Sustainable Development Goals: Beware of the Blind Spots

The Sustainable Development Goals (SDGs) agreed by all UN member states represent an aspiring and ambitious set of goals. Some may argue that these are too ambitious given the mixed success of the Millennium Development Goals (MDGs). While the debate on whether these are too diffuse or too challenging, and whether they are too narrow or lack focus will continue, but no one can deny that any of these goals, or the indicators associated with these are urgent, important and critical for our collective well-being and equity.

In the backdrop of the challenges with the MDGs, creating a broader, richer and more inclusive set of goals was not easy, but that difficulty pales in comparison with the task ahead, of actually achieving them. Billions are being mobilized and invested, but the path ahead is anything but easy. While there is no silver bullet or a single recipe for success, a few paths have become obvious. It is clear that there is no chance of success without coordination within the SDG efforts. Poor performance on one SDG, such as environment (in SDGs 13, 14 and 15) will affect health (SDG 3), clean water access (SDG 6) and will have impact on hunger eradication (SDG 1) and most likely on peace and security (SDG 16). Another fundamental component, which is likely to influence all SDGs is a strong, robust and clear push for improvement in science, technology and inclusive innovation for all nations.

The recent UN forum on Science Technology and Innovation (STI) aimed at this very core topic. The aim was to mobilize scientific research and innovation among member states, stakeholders, governments and non-governmental organizations. The forum was rich in attendance from leaders in government, diplomatic corps, academia, UN institutions and civil society. Perhaps the strongest and most exciting part was a strong presence of young researchers, innovators and students who came in large numbers from around the world. While the conversation and discussions were insightful, and sometimes provocative, there were several blind spots in the policy and action, which if ignored, can become deep fissures and potentially derail the noble effort.

First is the internalization of the SDGs at universities, colleges and research institutes. Several frustrated students, and faculty, from universities around the world remarked that despite their continued efforts to engage their colleagues, there has been little interest among the research community and scholars who are interested in engagement with SDGs. As an academic, I can safely say that there are very valid reasons for this lack of interest in the research community. In many ways, for a scientist interested in a strong research enterprise, there may be disincentives in the current climate to work on policy and impact. In the absence of research funding, incentives and absence of recognition for tenure, promotion and career advancement, the engagement with the scientific research community will remain, at best, nascent.
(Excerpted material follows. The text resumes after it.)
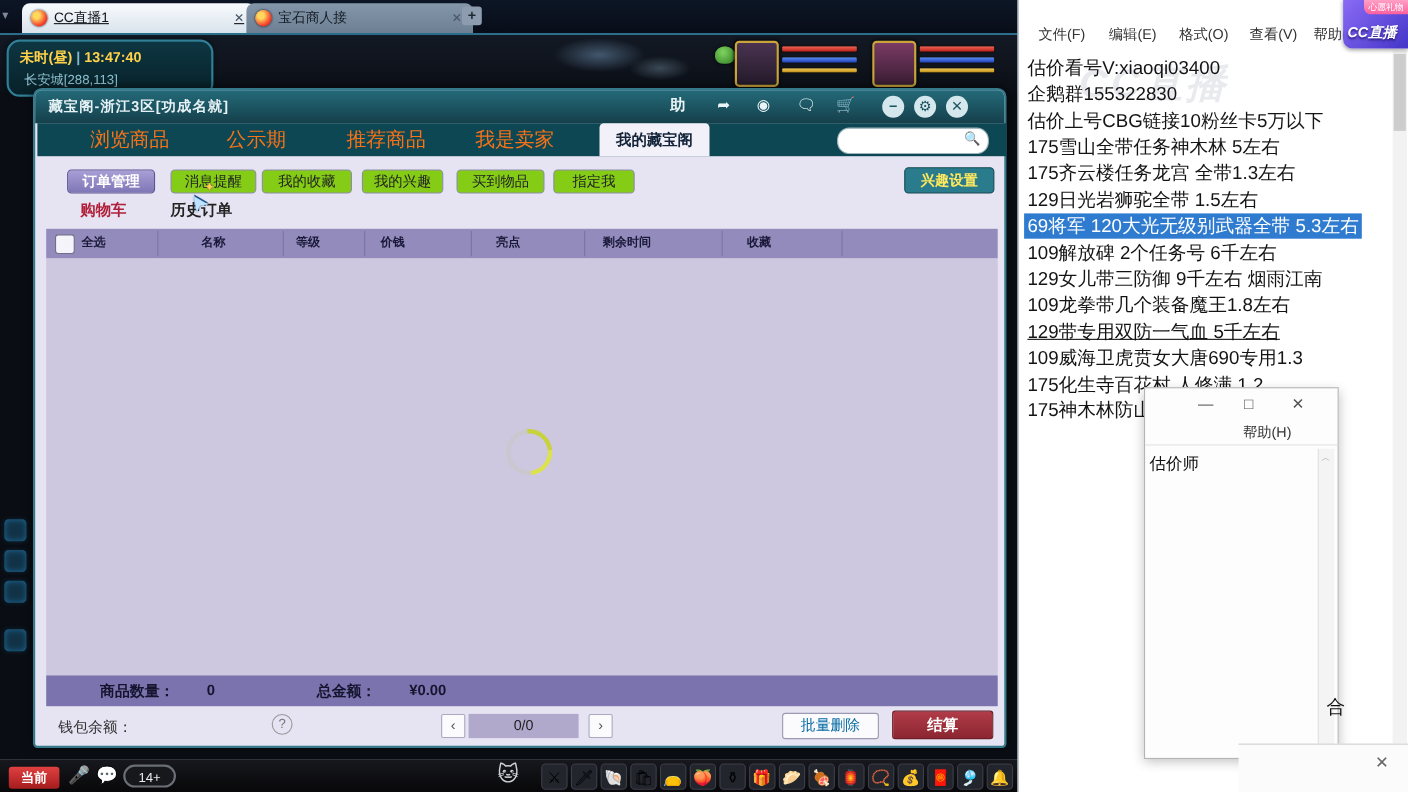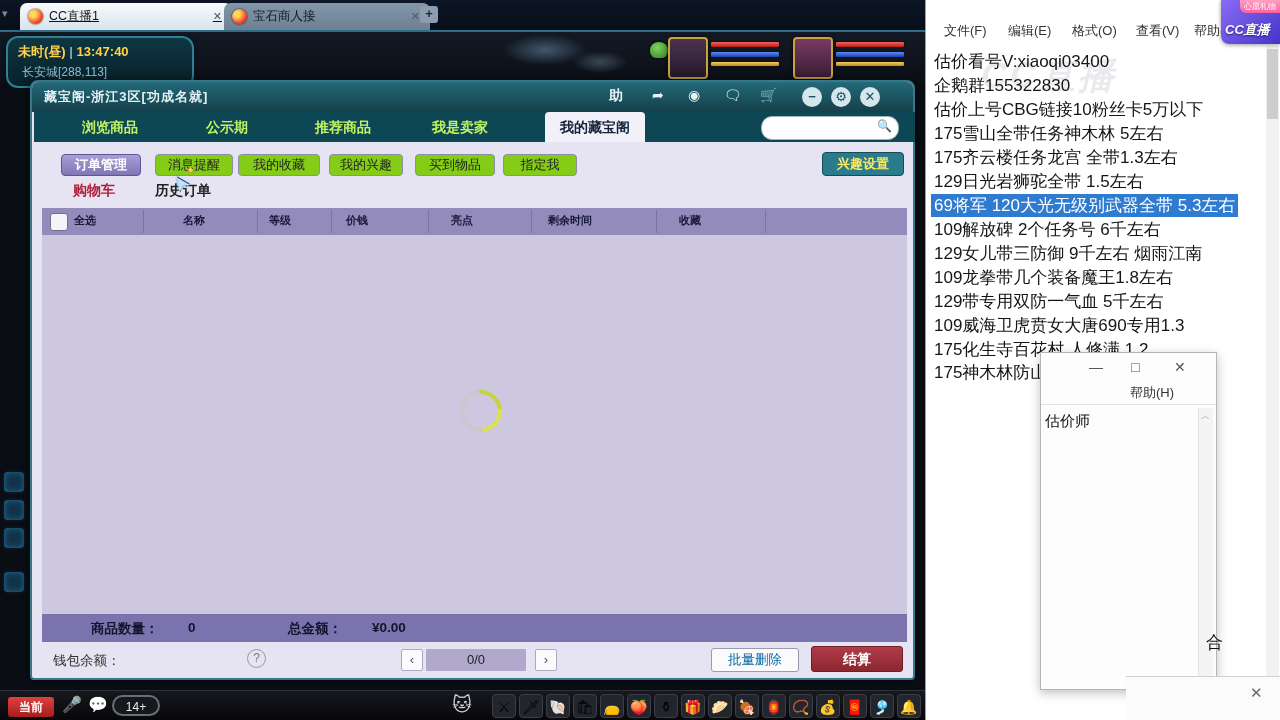"浏览商品" .ptab { color: #bef264 -> #f97316; font-size: 14px -> 18px; font-weight: bold -> normal }
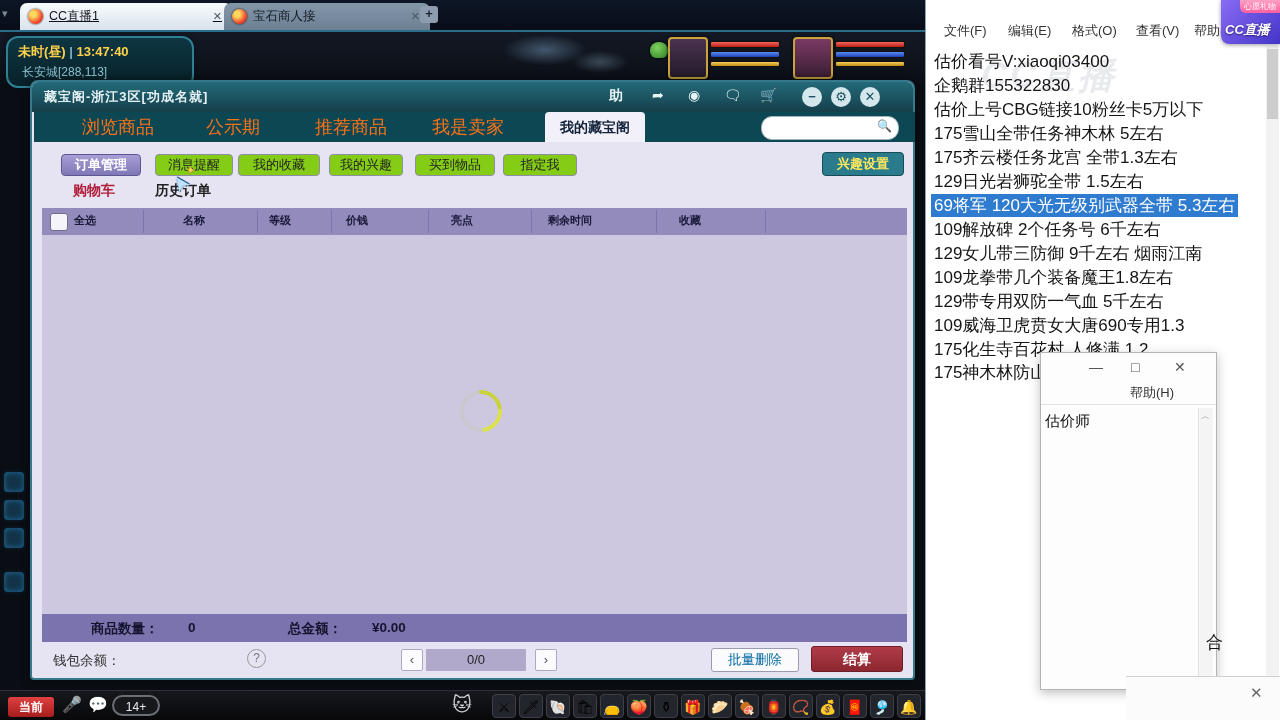"129带专用双防一气血 5千左右" div.nline { text-decoration: none -> underline }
Second, with the exception of Japan and a couple of other countries, the role of private sector has been, at best, limited in advancing the national and international SDG agenda. The role of private sector and entrepreneurs in innovation cannot be overstated. Yet, the drive for sustainable development goals has largely been through the public sector, particularly in countries where the development challenges are most significant. The typical argument given in the defense of this lack of engagement by the private sector is based on different priorities for the public and the private enterprise. While that may be true, it is naïve to assume that the private sector does not care, or would not care about SDGs. There are strong arguments to be made about why a for-profit company should care about better environment, access to energy, gender equity, peace and security and cities with a better infrastructure. These arguments to companies, particularly in low and middle income countries, are yet to be made. Private enterprises are often absent from any national policy on achieving SDGs in various countries (Japan being a notable exception, where corporate leadership from Hitachi is part of the national and trans-national effort in achieving SDGs).

Finally, and perhaps most importantly, the sustainability of sustainable development goals itself needs to be thought through. How engaged or even aware are those who will be in the positions of power in the next 10-15 years? Students are woefully unaware of the goals and what they represent. This is not just true among my students here in the US but also became clear on my recent interactions with students in Pakistan, Lebanon, Brazil, Ghana and Tanzania. If those who will be in the position of authority, in charge of fostering innovation, and creating national policies for research are unaware, the task ahead becomes even more challenging.

The spirit of SDGs is to achieve what is best for all of us, regardless of age, gender, social status or our place of birth. Let us hope that the blind spots do not derail us from this lofty goal.